Article Text

Download PDFPDF
Just diagnosis? Preimplantation genetic diagnosis and injustices to disabled people
  1. T S Petersen
  1. Correspondence to:
 T S Petersen
 University of Copenhagen, Department of Education, Philosophy and Rhetoric, Njalsgade 80, DK-2300 S, Copenhagen, Denmark; thompethum.ku.dk

Statistics from Altmetric.com

Request Permissions

If you wish to reuse any or all of this article please use the link below which will take you to the Copyright Clearance Center’s RightsLink service. You will be able to get a quick price and instant permission to reuse the content in many different ways.
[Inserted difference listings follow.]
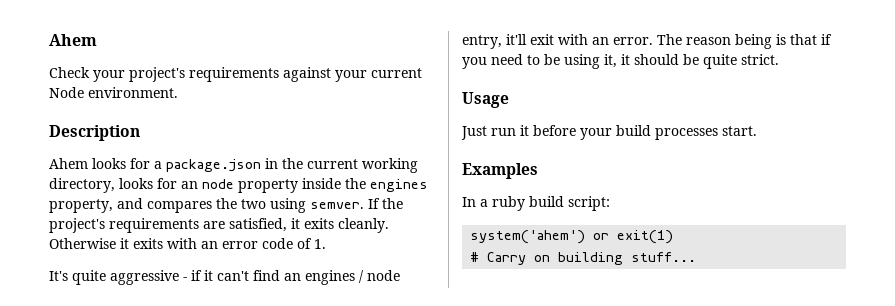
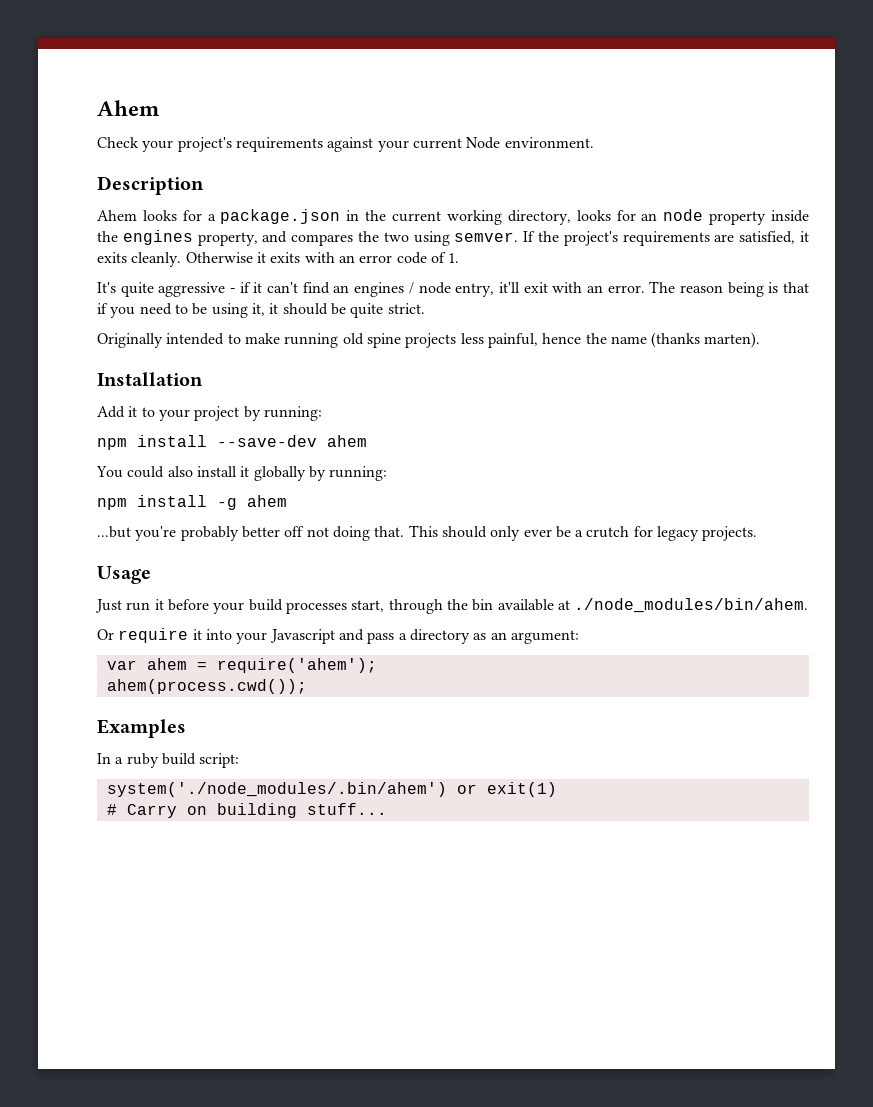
(779, 59) none -> [97,332,761,348] [97,372,203,386] [97,406,322,421] [97,435,367,450] [96,466,388,481] [97,495,287,510] [97,525,758,541] // Originally intended to make running old spine projects less painful, hence the name (thanks marten). // Installation // Add it to your project by running: // npm install --save-dev ahem // You could also install it globally by running: // npm install -g ahem // ...but you're probably better off not doing that. This should only ever be a crutch for legacy projects.
[722,126,757,136] start. -> [351,598,809,614] [97,628,579,644] [106,658,377,673] [106,679,307,694] start, through the bin available at ./node_modules/bin/ahem. // Or require it into your Javascript and pass a directory as an argument: // var ahem = require('ahem'); // ahem(process.cwd());
[470,230,586,244] system('ahem') -> [106,782,447,797] system('./node_modules/.bin/ahem')

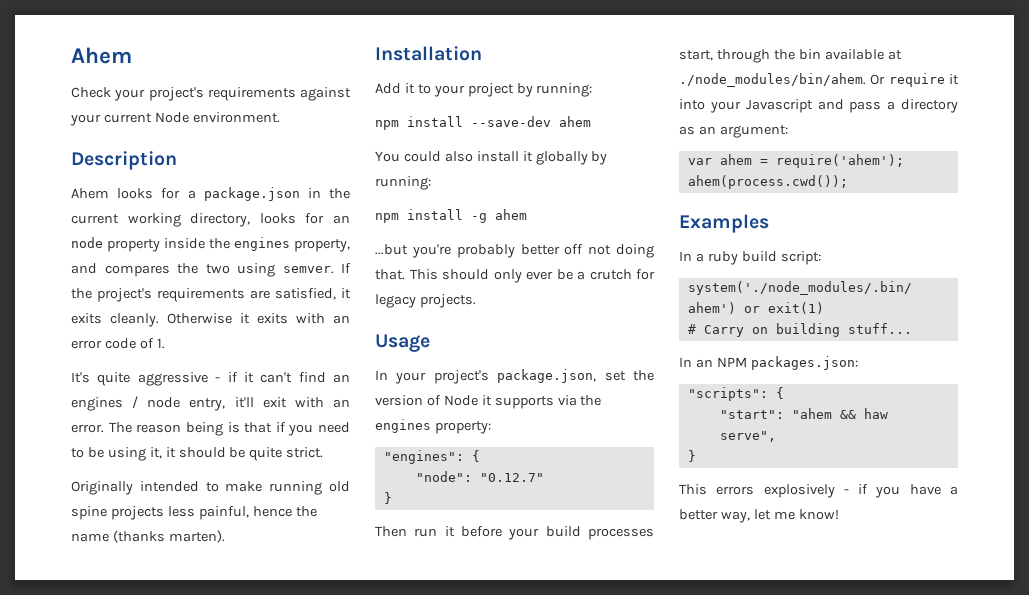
[95,599,122,613] Just -> [375,369,654,384] [375,395,602,409] [375,419,491,434] [383,450,480,464] [415,471,544,482] [383,492,392,504] [375,526,407,537] In your project's package.json, set the version of Node it supports via the engines property: // "engines": { // "node": "0.12.7" // } // Then
(809, 605) // -> (866, 80) none
(387, 809) none -> [679,356,858,370] [687,387,784,401] [719,408,888,419] [719,431,776,442] [687,450,696,462] [679,484,958,498] [679,509,839,523] // In an NPM packages.json: // "scripts": { // "start": "ahem && haw serve", // } // This errors explosively - if you have a better way, let me know!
Most of us want to have children. We want them to be healthy and have a good start in life. One way to achieve this goal is to use preimplantation genetic diagnosis (PGD). PGD enables people engaged in the process of in vitro fertilisation (IVF) to acquire information about the genetic constitution of an early embryo. On the basis of this information, a decision can be made to transfer embryos without genetic defects to the uterus and terminate those with genetic defects.1

However, is it morally acceptable to use PGD to reduce the probability of children with severe genetic diseases being born? Is the current routine use of PGD in public healthcare services to select against severe genetic diseases like anencephaly, spina bifida, cystic fibrosis and Down’s syndrome morally acceptable?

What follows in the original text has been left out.